An 80-year-old Chinese man presented to the emergency room due to recurrent chest tightness. Wheezing and crackling were heard in both lungs, along with bilateral lower-extremity edema. He had elevated cardiac troponin T and N-terminal pro-B-type natriuretic peptide (NT-proBNP) levels. Bedside echocardiogram showed left ventricular diastolic dysfunction and increased left ventricular thickness. Holter monitoring showed paroxysmal atrial fibrillation (AF) and atrial flutter. ⁹⁹ᵐTechnetium-pyrophosphate scintigraphy showed grade 1 myocardial uptake. Endomyocardial biopsy revealed lymphocytic myocarditis. The patient was put on steroids, managed with diuretics to alleviate the symptoms of congestion, and amiodarone for conversion of AF to sinus rhythm. He had no deterioration of cardiac function in the follow-ups, but there was still asymmetric interventricular septal hypertrophy.

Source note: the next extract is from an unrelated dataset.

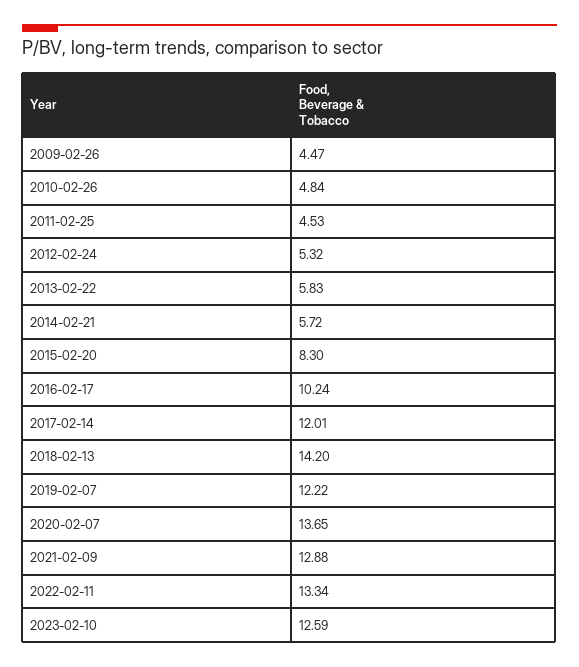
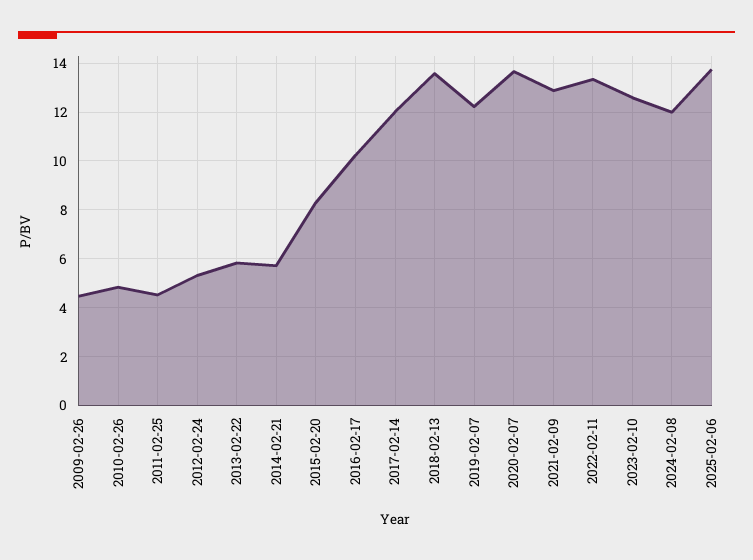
2018-02-13: 14.2 -> 13.5
2024-02-08: none -> 12
2025-02-06: none -> 13.75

Lymphocytic myocarditis may lead to increased left ventricular thickness in some rare cases. In the setting of unexplained increased left ventricular thickness, one should consider lymphocytic myocarditis as a differential diagnosis. In addition, endomyocardial biopsy should be performed as early as possible to confirm the diagnosis and identify the type of inflammation, which helps with treatment and prognosis.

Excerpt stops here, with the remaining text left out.